**WHAT IS EXPECTED:** Check each line of the data for "rolling" and select those that have it.

**EXTRACTED DATA:**
........

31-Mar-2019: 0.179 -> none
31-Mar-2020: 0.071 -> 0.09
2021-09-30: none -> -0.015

........

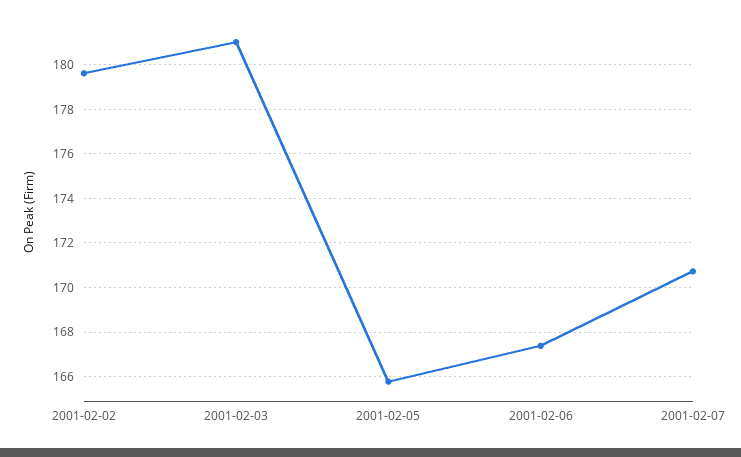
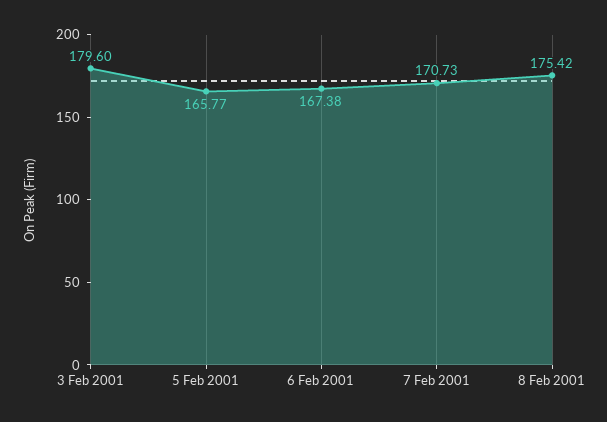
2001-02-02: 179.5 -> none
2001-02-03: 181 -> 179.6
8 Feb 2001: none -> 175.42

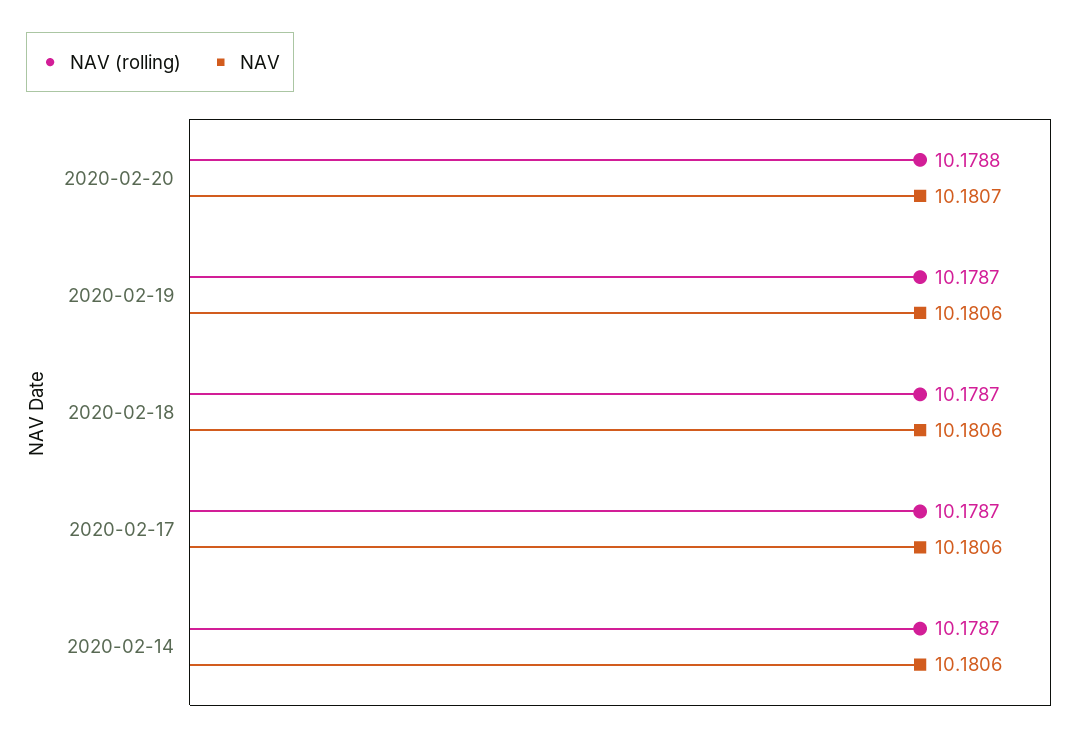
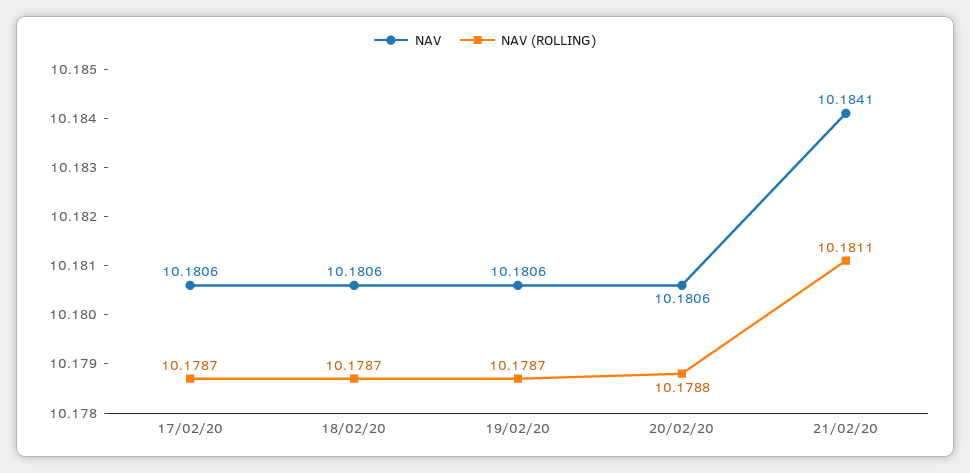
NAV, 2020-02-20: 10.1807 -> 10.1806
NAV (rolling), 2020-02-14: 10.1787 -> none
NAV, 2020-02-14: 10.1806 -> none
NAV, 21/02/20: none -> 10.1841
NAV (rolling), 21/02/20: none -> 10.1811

........

**TASK SOLUTION:**
NAV (rolling), 2020-02-14: 10.1787 -> none
NAV (rolling), 21/02/20: none -> 10.1811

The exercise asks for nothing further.